NASH:And what was the name of the ship?
MERNOFF:The Ryndam. We arrived in Ellis Island, and oh, before that I must tell you the sight of the lady holding the torch was the most excitable thing, most rewarding experience in our lives. I said, "This is America where we are at last free of pogroms, free of hardships," and a feeling of knowing that the family will be together. It was a wonderful feeling. And then we got into Ellis Island and, of course, went through the regular procedure of examinations, bodily examination. Doctors were very, very careful about condition of the eyes.
NASH:Can you describe as much as you remember of that process? What happened to you when you actually, your boat docked at Ellis Island or did it dock in New York and you had to take a ferry to Ellis Island?

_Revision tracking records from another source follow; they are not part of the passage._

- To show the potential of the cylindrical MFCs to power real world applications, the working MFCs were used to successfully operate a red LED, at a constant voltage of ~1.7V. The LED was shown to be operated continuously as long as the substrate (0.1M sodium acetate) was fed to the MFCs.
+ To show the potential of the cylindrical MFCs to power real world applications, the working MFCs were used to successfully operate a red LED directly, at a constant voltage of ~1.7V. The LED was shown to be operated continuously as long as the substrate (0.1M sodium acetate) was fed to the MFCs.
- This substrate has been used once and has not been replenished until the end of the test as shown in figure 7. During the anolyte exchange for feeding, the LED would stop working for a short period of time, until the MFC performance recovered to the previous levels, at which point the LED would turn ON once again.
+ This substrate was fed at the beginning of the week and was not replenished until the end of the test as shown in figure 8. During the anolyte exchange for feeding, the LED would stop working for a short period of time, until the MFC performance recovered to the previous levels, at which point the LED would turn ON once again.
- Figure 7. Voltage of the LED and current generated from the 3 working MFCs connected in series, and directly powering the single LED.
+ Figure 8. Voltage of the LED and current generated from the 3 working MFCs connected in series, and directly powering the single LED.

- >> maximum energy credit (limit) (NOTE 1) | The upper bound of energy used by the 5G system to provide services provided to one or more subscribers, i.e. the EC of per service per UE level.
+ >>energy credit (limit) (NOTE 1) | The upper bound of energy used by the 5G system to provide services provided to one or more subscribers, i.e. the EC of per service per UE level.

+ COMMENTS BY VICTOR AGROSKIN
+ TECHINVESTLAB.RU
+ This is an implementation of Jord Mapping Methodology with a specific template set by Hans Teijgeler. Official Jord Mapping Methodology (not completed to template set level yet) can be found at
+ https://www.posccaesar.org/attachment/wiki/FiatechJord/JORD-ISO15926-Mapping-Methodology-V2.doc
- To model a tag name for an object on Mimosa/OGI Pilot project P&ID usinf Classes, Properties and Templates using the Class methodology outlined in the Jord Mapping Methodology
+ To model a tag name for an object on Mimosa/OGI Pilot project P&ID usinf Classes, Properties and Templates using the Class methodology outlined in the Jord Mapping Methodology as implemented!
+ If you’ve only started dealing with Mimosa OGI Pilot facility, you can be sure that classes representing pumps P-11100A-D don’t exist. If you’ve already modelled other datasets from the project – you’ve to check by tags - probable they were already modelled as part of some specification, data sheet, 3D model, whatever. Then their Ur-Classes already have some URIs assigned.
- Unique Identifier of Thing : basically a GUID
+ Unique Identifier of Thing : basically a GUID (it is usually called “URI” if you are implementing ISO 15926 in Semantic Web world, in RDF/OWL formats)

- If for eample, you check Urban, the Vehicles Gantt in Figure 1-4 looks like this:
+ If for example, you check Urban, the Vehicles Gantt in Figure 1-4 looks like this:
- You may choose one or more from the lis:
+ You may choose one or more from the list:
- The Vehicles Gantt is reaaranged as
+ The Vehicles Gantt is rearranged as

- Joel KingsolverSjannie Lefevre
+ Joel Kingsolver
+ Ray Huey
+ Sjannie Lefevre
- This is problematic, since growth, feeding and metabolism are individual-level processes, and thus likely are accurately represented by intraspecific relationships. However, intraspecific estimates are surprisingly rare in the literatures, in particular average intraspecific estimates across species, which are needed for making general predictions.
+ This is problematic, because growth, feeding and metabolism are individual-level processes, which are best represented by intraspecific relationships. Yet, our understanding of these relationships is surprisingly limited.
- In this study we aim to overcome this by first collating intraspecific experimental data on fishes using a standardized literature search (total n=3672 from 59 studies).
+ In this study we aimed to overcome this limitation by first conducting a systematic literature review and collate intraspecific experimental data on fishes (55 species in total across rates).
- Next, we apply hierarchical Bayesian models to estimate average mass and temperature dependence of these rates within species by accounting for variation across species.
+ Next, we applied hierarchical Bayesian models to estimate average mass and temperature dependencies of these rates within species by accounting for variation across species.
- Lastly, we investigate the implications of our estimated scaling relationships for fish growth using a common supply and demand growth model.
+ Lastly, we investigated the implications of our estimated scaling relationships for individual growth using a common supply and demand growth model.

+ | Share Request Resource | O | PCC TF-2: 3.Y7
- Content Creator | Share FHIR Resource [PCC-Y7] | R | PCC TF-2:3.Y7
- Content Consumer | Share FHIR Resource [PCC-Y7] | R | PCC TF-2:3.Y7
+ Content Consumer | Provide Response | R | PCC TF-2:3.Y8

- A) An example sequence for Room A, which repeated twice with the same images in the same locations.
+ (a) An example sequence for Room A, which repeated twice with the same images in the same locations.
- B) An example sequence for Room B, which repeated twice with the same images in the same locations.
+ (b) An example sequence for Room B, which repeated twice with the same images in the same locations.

MERNOFF:We took a ferry, yes, we took a ferry now that you remind me. We did take a ferry to Ellis Island, yes. And there we were cleansed, we were bathed and our hair was carefully examined. Fortunately for our family, my mother, in spite of all her hard work, was an immaculate and a most devoted mother, most devoted parents we had. she kept us very, very clean so we had no great problem. Of course, it was a problem wanting to get out to see, to get to see our father who we knew was waiting. My sister couldn't afford to take time out between school and work. she couldn't meet us at the ship. But we were treated very humanly in Ellis Island. They did what they had to do, and then we were released and finally we saw our father. Well, it was seven years since I saw him. He was gone seven years before we came, and I could hardly recognize him, but he made himself known to us. And I said, "Well, that God, we are in America." And I remember boarding the elevated train. It has long since been torn down. And that was quite an experience for us. And we were taken to our uncle's home, my father's brother's home. My father had not succeeded in finding a suitable apartment for us, and then he thought it might be better if he had my mother with him to help him search for a suitable living quarters, and we stayed with these relatives for about a week and then they found an apartment on East Sixth Street and Avenue D, and we thought this was a palatial home. we actually had wooden floors and we had a bathroom in the hall which we never had before. And this really was heaven. The only thing that made me, as a child, unhappy was the fact that I couldn't say, "Oh, let's go upstairs," as soon as I learned a few words. I heard my friends say, "We are going upstairs," and I thought, "Well, this is the height of luxury." to be able to go up. We had never been up.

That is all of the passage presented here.